When Dolores O’Riordan of the Cranberries unexpectedly died last year, the music world shook. After a hard divorce with her longtime husband, O’Riordan was suffering from depression, but she also had a renewed energy for a new album. She and her bandmates were working on it, and she was leaving messages about looking forward to the next day of recording when she accidentally died on January 15, 2018. Autopsy results showed only alcohol in her system at the time of her death, and it appears she fell asleep in the bathtub of her London hotel after a long day and then drowned.
It would be a tough decision for any band—do we continue without her? Ultimately her bandmates decided to do so as a tribute to her. The album, In the End, was released in April. In it, listeners will hear O’Riordan’s voice, although for many songs they weren’t her final cuts but rather recordings pulled from the songs’ demo versions. One song that I think rises to the top from the album is the melancholic “All Over Now.”
In this simply written song, O’Riordan sings of a relationship in which a woman is trying to hide the abusive behavior of her partner. It’s unknown whether it is autobiographical, but the lyrics speak a fearful dread and then relief after the relationship is over.

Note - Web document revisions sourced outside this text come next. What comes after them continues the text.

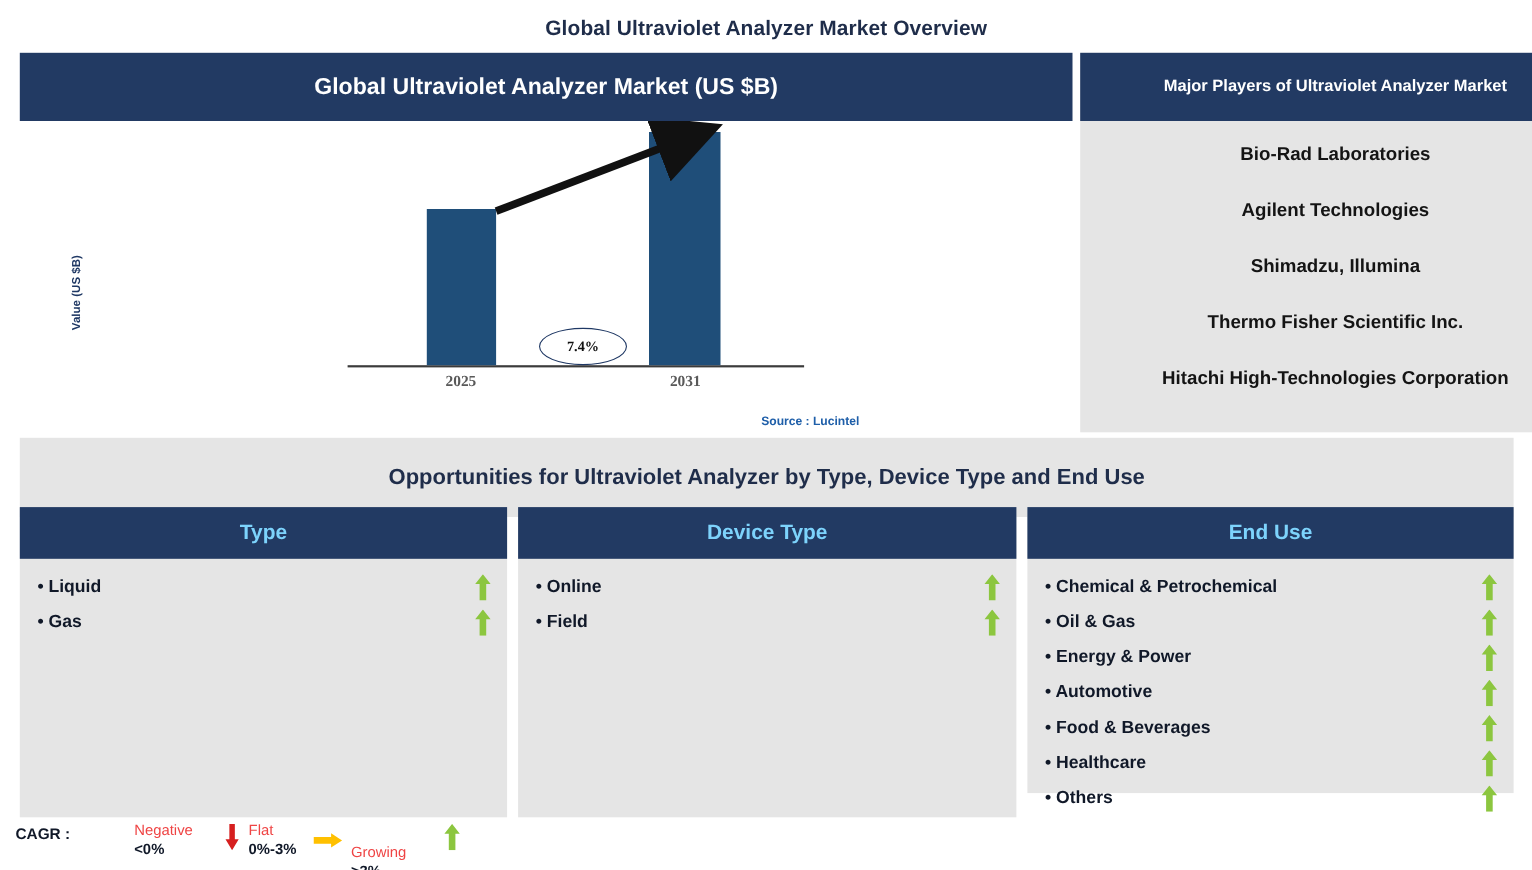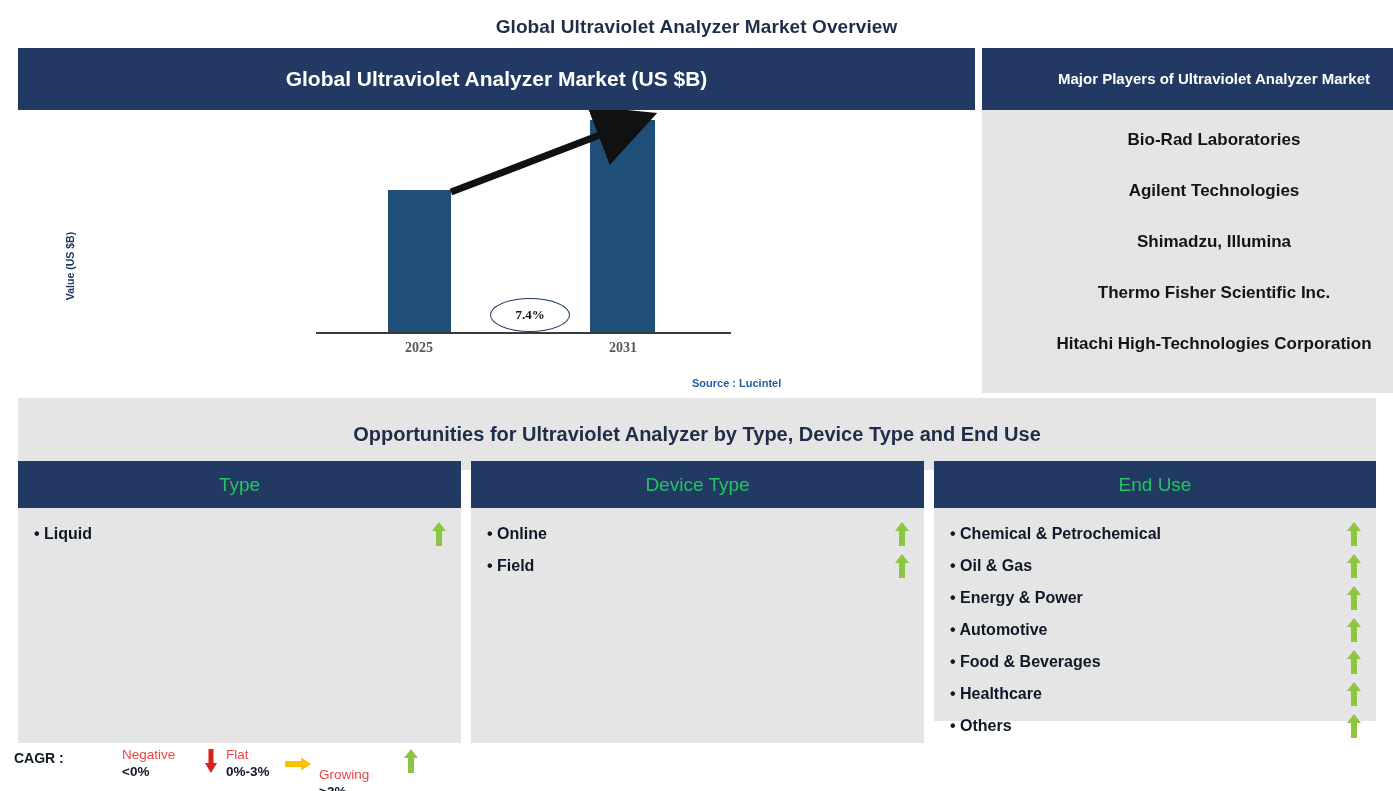--- a/index.html
+++ b/index.html
@@ -69,23 +69,23 @@
   
   .opp-band{
     position:absolute;left:18px;top:398px;width:1358px;height:72px;background:#e5e5e5;
     display:flex;align-items:center;justify-content:center;
     font-size:20px;font-weight:bold;color:#1f2d4a;
   }
 
   
   .col{position:absolute;top:461px;background:#e5e5e5;}
   .col-head{
-    height:47px;background:#223a63;color:#22c55e;
+    height:47px;background:#223a63;color:#7dd3fc;
     display:flex;align-items:center;justify-content:center;
-    font-size:19px;font-weight:normal;
+    font-size:19px;font-weight:bold;
   }
   .col-type{left:18px;width:443px;height:282px;}
   .col-device{left:471px;width:453px;height:282px;}
   .col-end{left:934px;width:442px;height:260px;}
   .col-list{padding:10px 0 0 0;}
   .row{
     position:relative;height:32px;display:flex;align-items:center;
     padding-left:16px;box-sizing:border-box;
   }
   .row-label{font-size:16px;font-weight:bold;color:#101828;white-space:nowrap;}
@@ -165,20 +165,28 @@
     <div class="col-head">Type</div>
     <div class="col-list">
       <div class="row">
         <span class="row-label">• Liquid</span>
         <span class="row-arrow">
           <svg class="arw arw-up" viewBox="0 0 16 24">
               <path d="M8 0 L15 9 L11 9 L11 24 L5 24 L5 9 L1 9 Z" fill="#8cc63f"></path>
             </svg>
         </span>
       </div>
+      <div class="row">
+        <span class="row-label">• Gas</span>
+        <span class="row-arrow">
+          <svg class="arw arw-up" viewBox="0 0 16 24">
+              <path d="M8 0 L15 9 L11 9 L11 24 L5 24 L5 9 L1 9 Z" fill="#8cc63f"></path>
+            </svg>
+        </span>
+      </div>
     </div>
   </div>
 
   <div class="col col-device">
     <div class="col-head">Device Type</div>
     <div class="col-list">
       <div class="row">
         <span class="row-label">• Online</span>
         <span class="row-arrow">
           <svg class="arw arw-up" viewBox="0 0 16 24">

In the kind of haunting voice only Dolores O’Riordan can provide, she sings:
“Do you remember? / Remember the night? / At a hotel in London, / They started to fight. / She told the man that / She fell on the ground. / She was afraid that / The truth would be found.”
In another verse, she sings this time of the woman hiding “a scar on her face.” Again, “She told the man that / She fell on the ground,” once again afraid the truth would be found.

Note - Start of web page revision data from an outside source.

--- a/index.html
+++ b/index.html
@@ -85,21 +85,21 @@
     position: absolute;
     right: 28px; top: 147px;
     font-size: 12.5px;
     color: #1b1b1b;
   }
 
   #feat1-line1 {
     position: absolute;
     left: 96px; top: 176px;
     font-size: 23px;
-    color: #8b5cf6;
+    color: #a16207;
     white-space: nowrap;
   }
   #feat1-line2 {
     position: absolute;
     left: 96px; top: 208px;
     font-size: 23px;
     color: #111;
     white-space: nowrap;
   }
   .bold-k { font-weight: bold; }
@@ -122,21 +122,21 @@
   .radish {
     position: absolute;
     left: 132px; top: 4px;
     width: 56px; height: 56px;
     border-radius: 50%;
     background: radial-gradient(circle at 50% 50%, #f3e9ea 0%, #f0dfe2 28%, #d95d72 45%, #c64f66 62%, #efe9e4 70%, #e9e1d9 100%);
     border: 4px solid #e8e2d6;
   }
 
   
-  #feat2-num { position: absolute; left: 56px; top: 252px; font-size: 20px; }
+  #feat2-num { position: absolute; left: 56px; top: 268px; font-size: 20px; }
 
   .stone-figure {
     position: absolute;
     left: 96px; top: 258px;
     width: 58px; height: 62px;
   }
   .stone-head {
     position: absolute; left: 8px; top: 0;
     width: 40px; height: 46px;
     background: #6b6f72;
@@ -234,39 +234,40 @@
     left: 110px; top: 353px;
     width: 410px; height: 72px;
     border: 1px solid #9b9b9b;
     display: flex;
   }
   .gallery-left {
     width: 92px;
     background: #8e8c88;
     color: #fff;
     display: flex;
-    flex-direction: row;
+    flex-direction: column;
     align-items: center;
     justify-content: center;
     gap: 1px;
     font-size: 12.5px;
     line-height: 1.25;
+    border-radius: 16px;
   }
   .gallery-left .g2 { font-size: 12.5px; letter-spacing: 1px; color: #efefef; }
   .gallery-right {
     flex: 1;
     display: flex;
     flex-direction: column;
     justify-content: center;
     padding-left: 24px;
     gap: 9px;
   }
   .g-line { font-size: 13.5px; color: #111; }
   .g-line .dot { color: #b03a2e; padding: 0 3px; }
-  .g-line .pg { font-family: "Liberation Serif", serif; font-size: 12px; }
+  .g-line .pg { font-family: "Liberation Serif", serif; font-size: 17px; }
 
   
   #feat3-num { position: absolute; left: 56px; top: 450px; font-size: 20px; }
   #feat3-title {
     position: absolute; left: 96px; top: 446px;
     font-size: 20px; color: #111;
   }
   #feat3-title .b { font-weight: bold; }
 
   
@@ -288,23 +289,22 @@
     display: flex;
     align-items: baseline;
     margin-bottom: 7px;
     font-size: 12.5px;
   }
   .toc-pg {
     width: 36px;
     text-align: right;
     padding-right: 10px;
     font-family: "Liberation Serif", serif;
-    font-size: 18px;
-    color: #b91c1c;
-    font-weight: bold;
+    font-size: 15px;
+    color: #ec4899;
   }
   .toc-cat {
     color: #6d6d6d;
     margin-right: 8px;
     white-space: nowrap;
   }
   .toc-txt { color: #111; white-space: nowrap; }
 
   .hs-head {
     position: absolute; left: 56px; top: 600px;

But the haunting fears subside in the refrain when she sings four times in a row in a calm voice: “It’s all over now.” In addition to being a beautiful song, O’Riordan’s simply written tune offers some wise lessons for women in dysfunctional relationships.
Remember what happened
When it comes to dysfunction in relationships—and especially physical abuse or emotional abuse in relationships—often the first reaction to abuse by those being mistreated is to try to cover it up. Like the woman O’Riordan sings of in her song, often mistreated women are “afraid that the truth [will] be found.”
But it’s important for those who suspect they are experiencing mistreatment—including the emotional variety, which often comes in the form of deceit, controlling behavior, and manipulation—to document what they are experiencing, to write it down in a journal, for instance, so they remember how frequently incidents are happening and notice any patterns. One can then bring it to a therapist who can identify if certain behaviors are signs of larger problems in the relationship.

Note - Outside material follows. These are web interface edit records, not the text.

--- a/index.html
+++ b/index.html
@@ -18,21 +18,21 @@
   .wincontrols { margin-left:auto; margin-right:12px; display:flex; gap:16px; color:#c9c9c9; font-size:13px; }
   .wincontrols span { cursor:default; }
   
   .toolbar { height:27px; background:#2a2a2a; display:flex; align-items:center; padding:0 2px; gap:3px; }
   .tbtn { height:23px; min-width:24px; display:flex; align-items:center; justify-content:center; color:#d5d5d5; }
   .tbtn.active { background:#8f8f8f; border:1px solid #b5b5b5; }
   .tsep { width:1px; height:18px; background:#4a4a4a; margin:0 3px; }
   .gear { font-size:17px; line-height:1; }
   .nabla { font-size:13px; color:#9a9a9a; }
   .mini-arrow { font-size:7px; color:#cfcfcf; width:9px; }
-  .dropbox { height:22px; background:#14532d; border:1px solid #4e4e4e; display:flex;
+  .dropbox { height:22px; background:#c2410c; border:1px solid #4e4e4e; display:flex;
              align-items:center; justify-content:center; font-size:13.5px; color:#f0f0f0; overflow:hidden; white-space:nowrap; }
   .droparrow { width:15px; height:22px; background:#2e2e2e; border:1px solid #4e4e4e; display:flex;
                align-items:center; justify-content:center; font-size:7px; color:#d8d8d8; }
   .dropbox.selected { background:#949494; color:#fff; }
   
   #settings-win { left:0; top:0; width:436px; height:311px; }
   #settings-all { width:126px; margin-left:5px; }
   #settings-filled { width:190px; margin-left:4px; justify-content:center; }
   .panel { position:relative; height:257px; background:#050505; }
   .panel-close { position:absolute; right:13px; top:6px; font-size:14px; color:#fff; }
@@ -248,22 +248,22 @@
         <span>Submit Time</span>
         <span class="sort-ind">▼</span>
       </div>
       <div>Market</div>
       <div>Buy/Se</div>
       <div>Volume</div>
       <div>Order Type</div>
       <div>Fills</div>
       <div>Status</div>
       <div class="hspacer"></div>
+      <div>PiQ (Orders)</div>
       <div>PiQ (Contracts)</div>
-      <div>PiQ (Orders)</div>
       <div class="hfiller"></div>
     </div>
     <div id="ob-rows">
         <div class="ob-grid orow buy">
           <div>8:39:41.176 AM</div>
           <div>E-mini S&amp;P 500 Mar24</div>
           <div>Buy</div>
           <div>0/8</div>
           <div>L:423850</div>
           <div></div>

Even if a person forgives their partner for a grave hurt, it’s a mistake to brush things under the rug, act like offenses weren’t so bad, or otherwise try to quickly forget what happened. “Forgive and forget” is a common phrase, but the “forget” part is toxic when it comes to real abuse. In real life, those who experience any type of abuse should take note of red flags, set boundaries they will not tolerate being crossed, and guard themselves against future abuse.
Unless the partner who showed abusive behavior gets help and changes their behavior to the point where it is consistently healthy (which a good therapist can verify), it’s wise for someone to remove themselves from a relationship that has shown signs of abuse. It is always a hard process to leave any relationship, much less one you really hoped would work out, but here’s where Dolores O’Riordan’s voice offers some consolation: the peace she projects in the refrain—”it’s all over now”—is the peace that can be found on the other side of an abusive relationship.
Reveal the truth
O’Riordan’s strong moral compass guided the message of her songs, such as her 1994 hit song "Zombie,” which decried the 1993 bombing in England by the Irish Republican Army that included two children among the casualties. Of that song, her former manager Allen Kovac told Rolling Stone that, “She felt the need to expand beyond ‘I love you, you love me’ and write about what was happening in Ireland at the time.” O’Riordan described the Cranberries’ 1996 song “Salvation” to MTV as being “anti- the idea of becoming totally controlled by anything . . . substances don't really help. Reality is reality, and unfortunately, no [matter] how much you go away, you come back, and it's always here.”
The topics of O’Riordan’s songs may have varied over the years, but her skill at writing courageous songs never stopped. I couldn’t help but sense that same strength in this latest hit. When it comes to these final lyrics, I sense O’Riordan repeated them for emphasis to remind us of the importance of self-reflection for growth.
“Do you remember? / Do you recall? / Do you remember? / I remember it all.”
While O’Riordan’s life is also over now, I’m confident her airplay will continue on, and the influence of her voice will be long remembered.